Data excerpts:

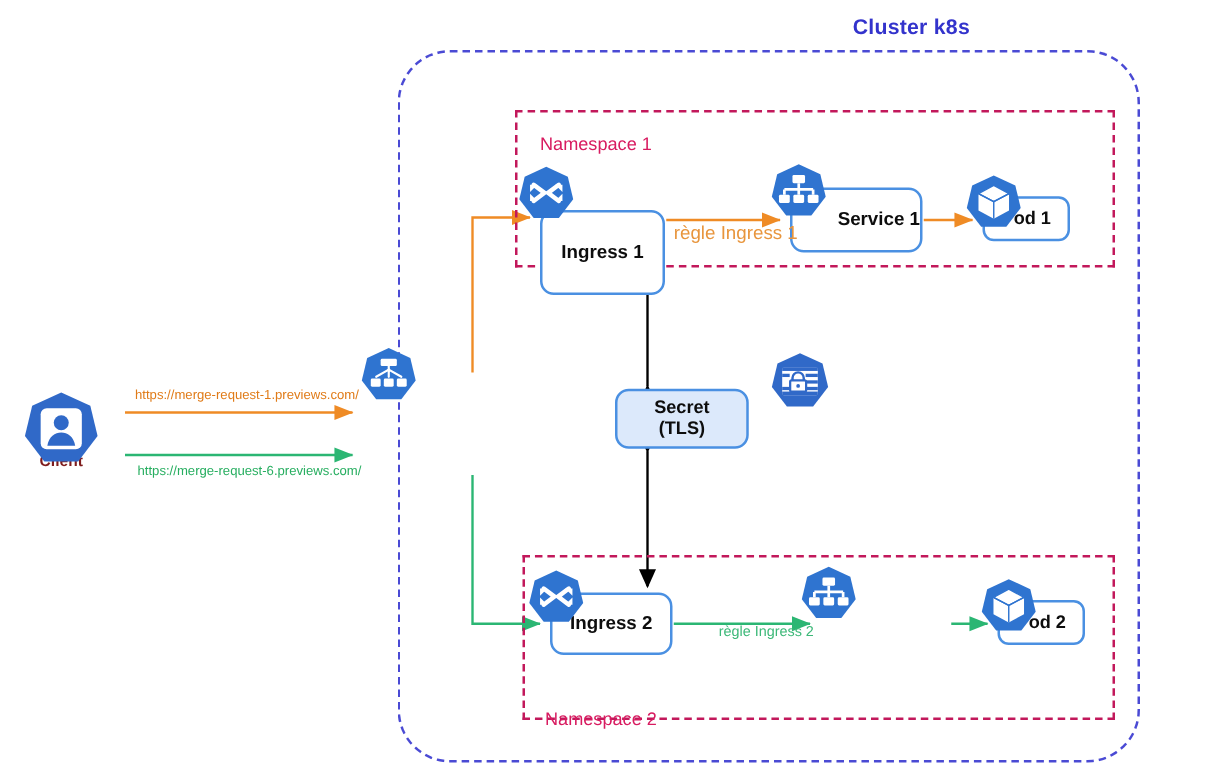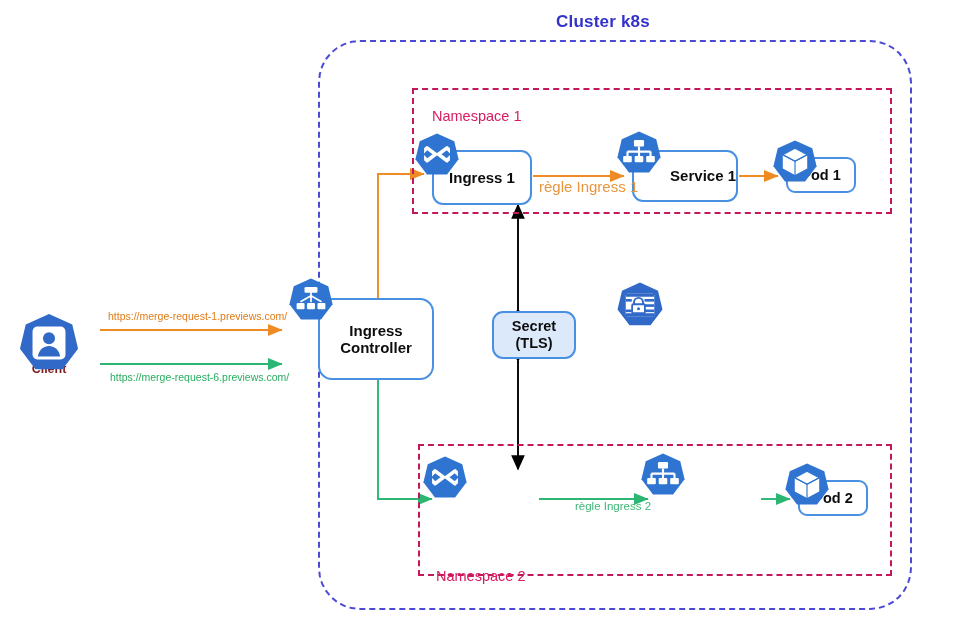"Cluster k8s" .cluster-title { text-align: left -> right }
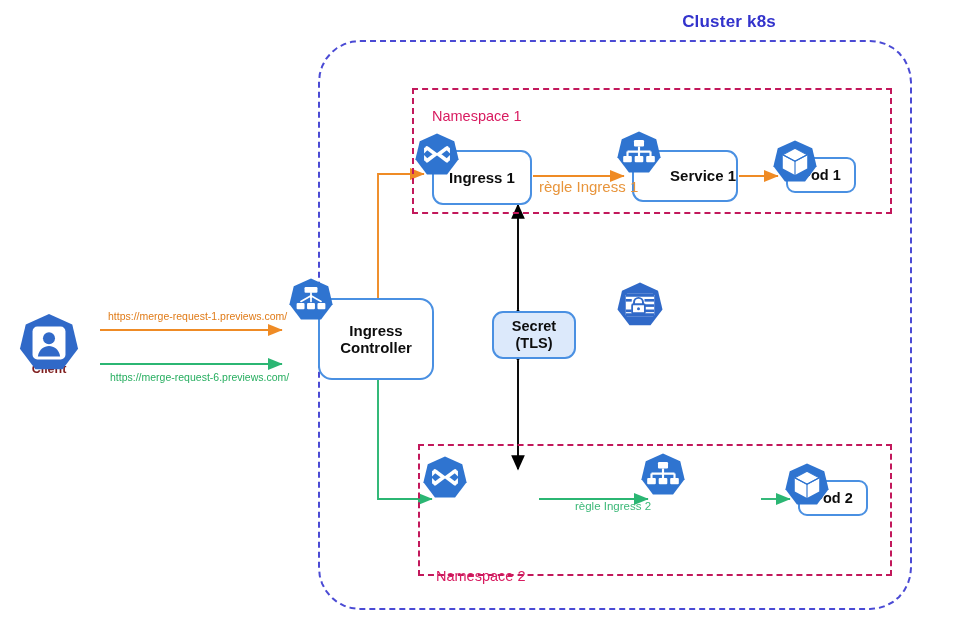"Ingress 1" #n-ingress1 { height: 55px -> 68px; top: 150px -> 168px }
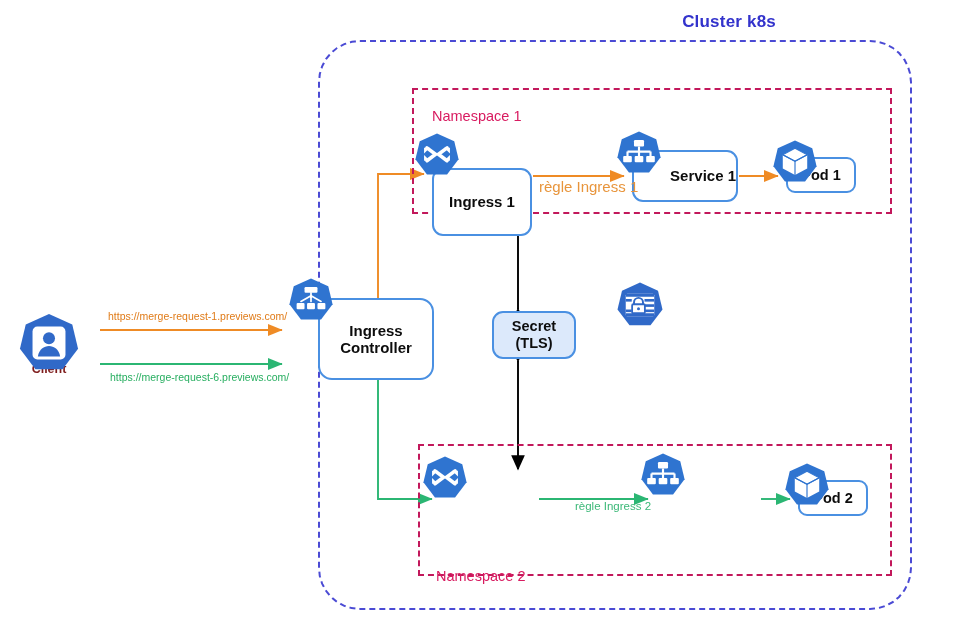"Ingress" div.node { html: <div> <span> <span>Ingress</span><br> <span>Controller</span> </span> </div> -> none }
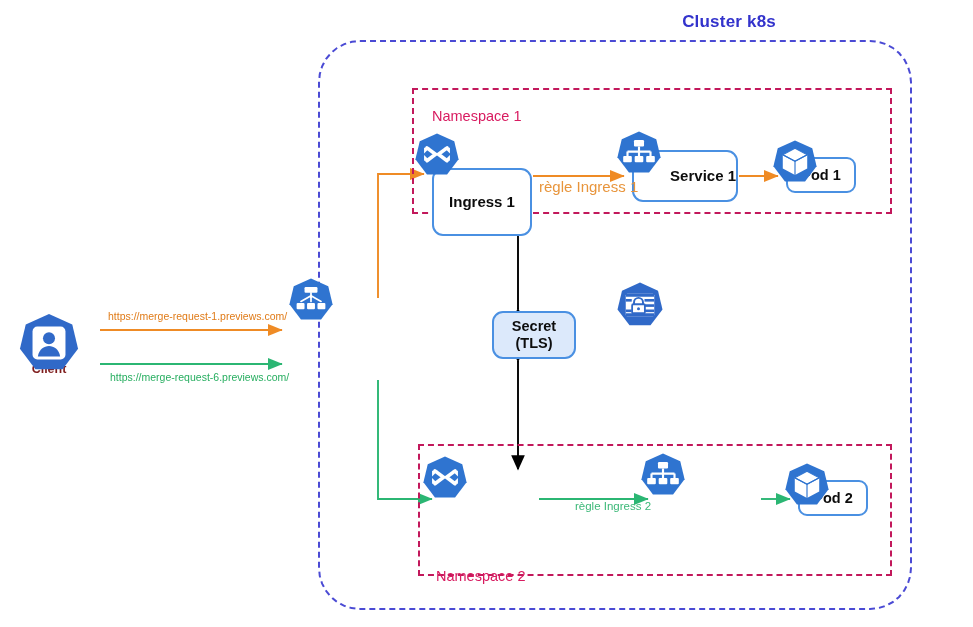"Secret" #n-secret { width: 84px -> 107px }
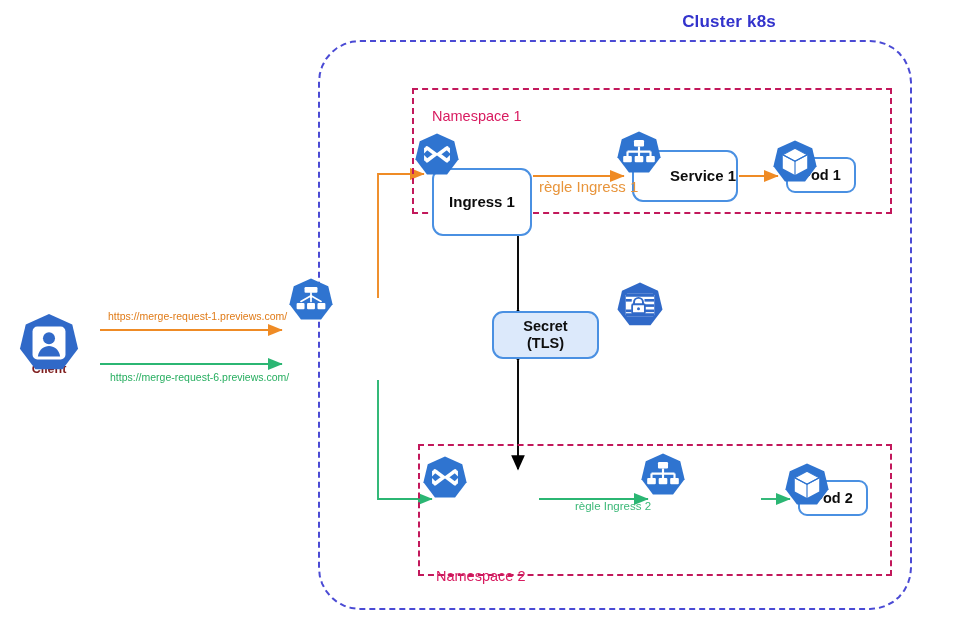"Ingress 2" div.node { html: none -> <div> <span>Ingress 2</span> </div> }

Exercise description: Only the records, copied exactly and without pictures, should make up the answer.

Response to the task:
"Cluster k8s" .cluster-title { text-align: left -> right }
"Ingress 1" #n-ingress1 { height: 55px -> 68px; top: 150px -> 168px }
"Ingress" div.node { html: <div> <span> <span>Ingress</span><br> <span>Controller</span> </span> </div> -> none }
"Secret" #n-secret { width: 84px -> 107px }
"Ingress 2" div.node { html: none -> <div> <span>Ingress 2</span> </div> }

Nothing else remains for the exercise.